(Beginning of INPUT MATERIAL)
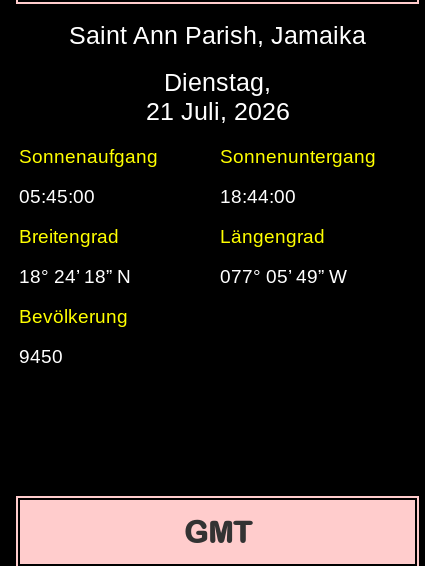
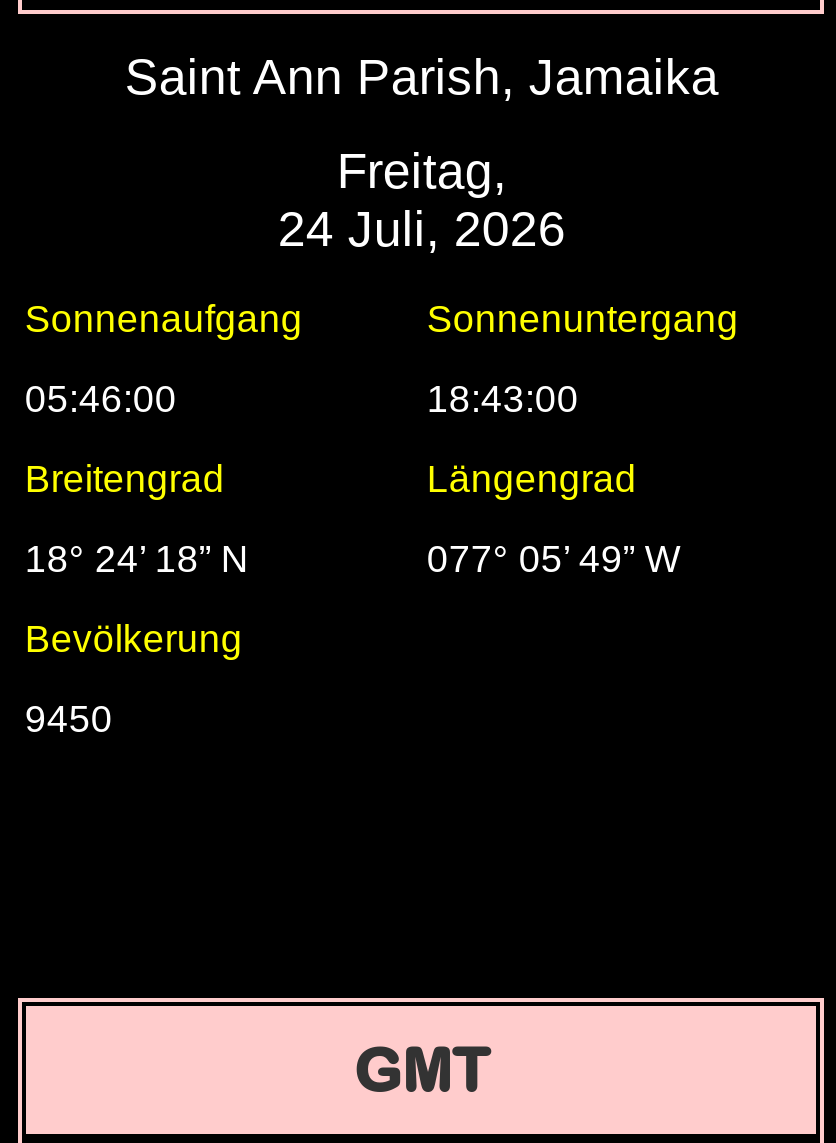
- Dienstag,
- 21 Juli, 2026
+ Freitag,
+ 24 Juli, 2026

- 05:45:00
+ 05:46:00

- 18:44:00
+ 18:43:00
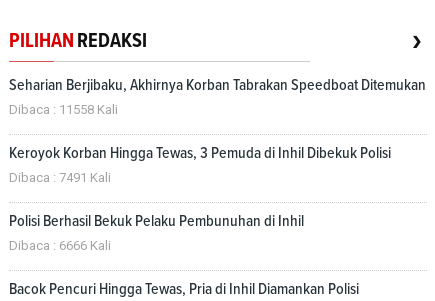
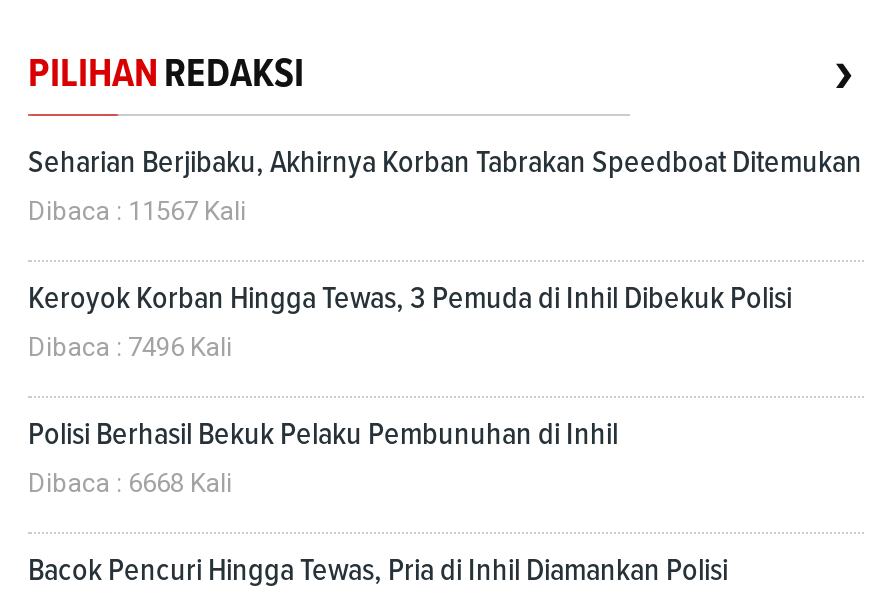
- Dibaca : 11558 Kali
+ Dibaca : 11567 Kali

- Dibaca : 7491 Kali
+ Dibaca : 7496 Kali

- Dibaca : 6666 Kali
+ Dibaca : 6668 Kali
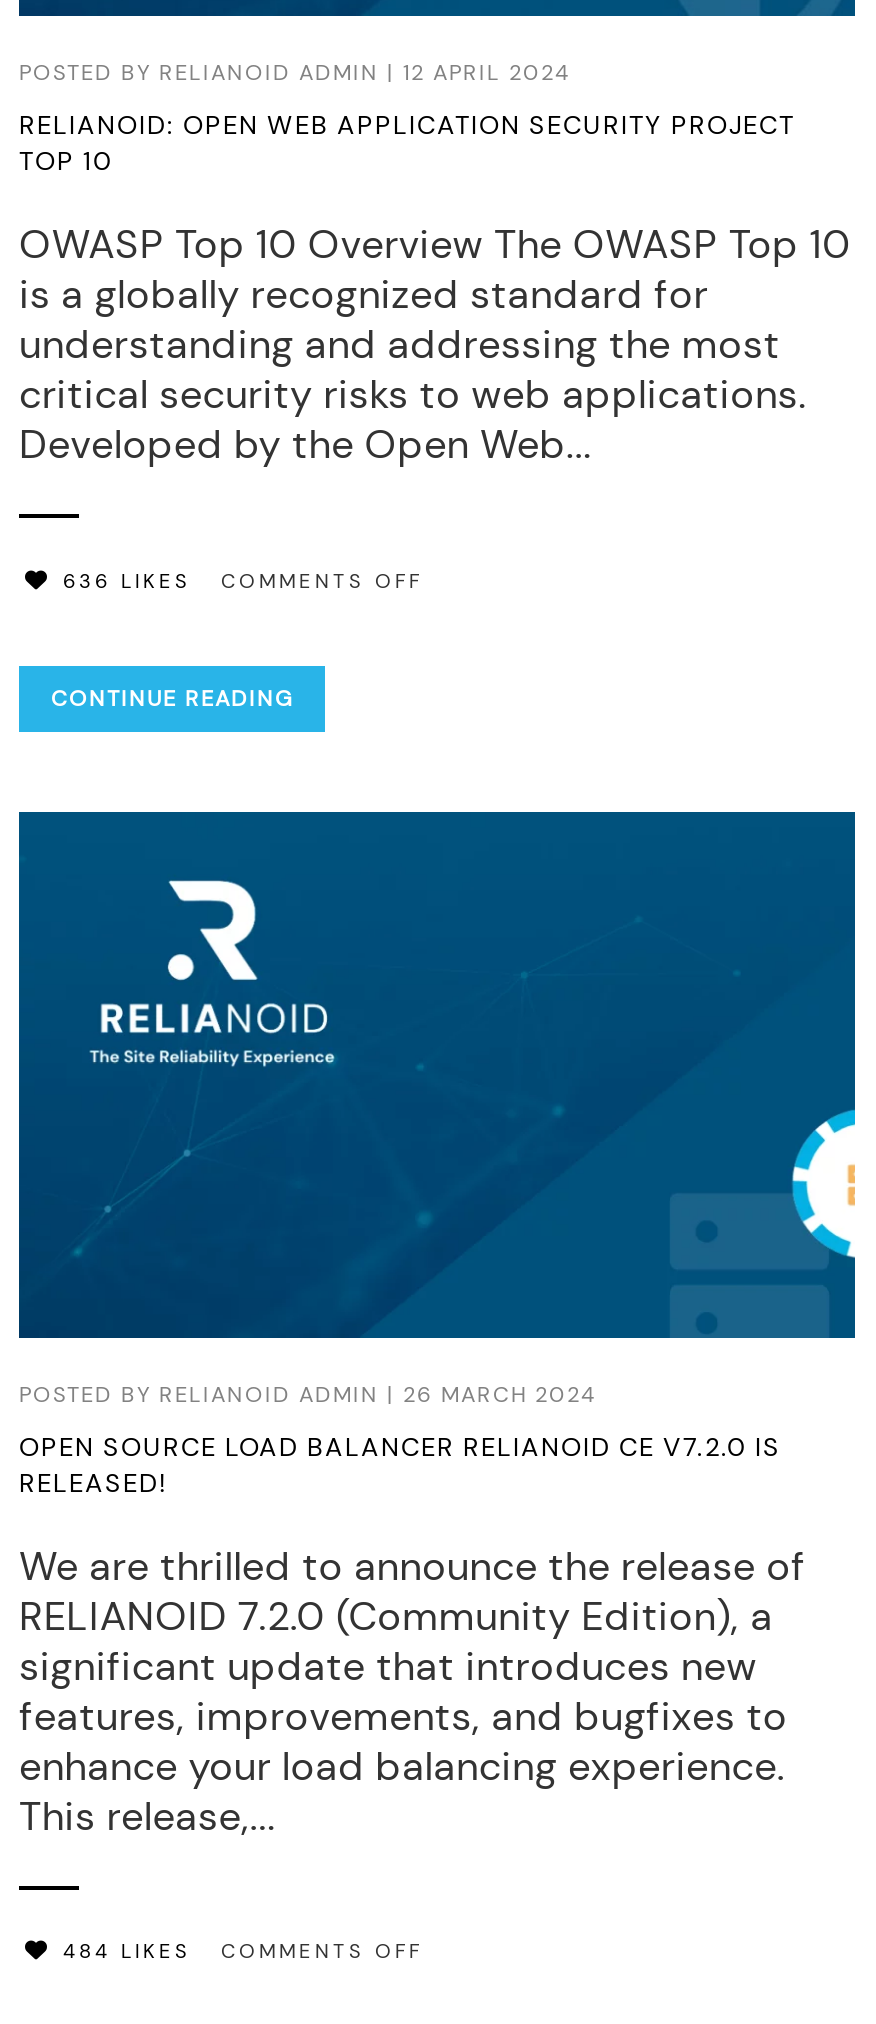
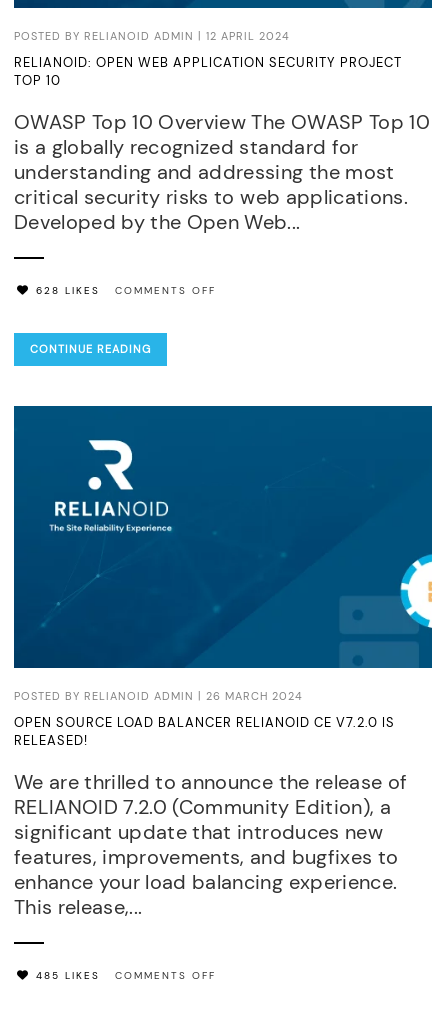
- 636 LIKES
+ 628 LIKES

- 484 LIKES
+ 485 LIKES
(End of INPUT MATERIAL)
> _ABOUT THIS EXERCISE_:
The lines to repeat start at the one holding "- 21 Juli, 2026" and run through the last line of the records above; write them out exactly, both ends included, but not the pictures.

> _WRITTEN RESPONSE_:
- 21 Juli, 2026
+ Freitag,
+ 24 Juli, 2026

- 05:45:00
+ 05:46:00

- 18:44:00
+ 18:43:00
- Dibaca : 11558 Kali
+ Dibaca : 11567 Kali

- Dibaca : 7491 Kali
+ Dibaca : 7496 Kali

- Dibaca : 6666 Kali
+ Dibaca : 6668 Kali
- 636 LIKES
+ 628 LIKES

- 484 LIKES
+ 485 LIKES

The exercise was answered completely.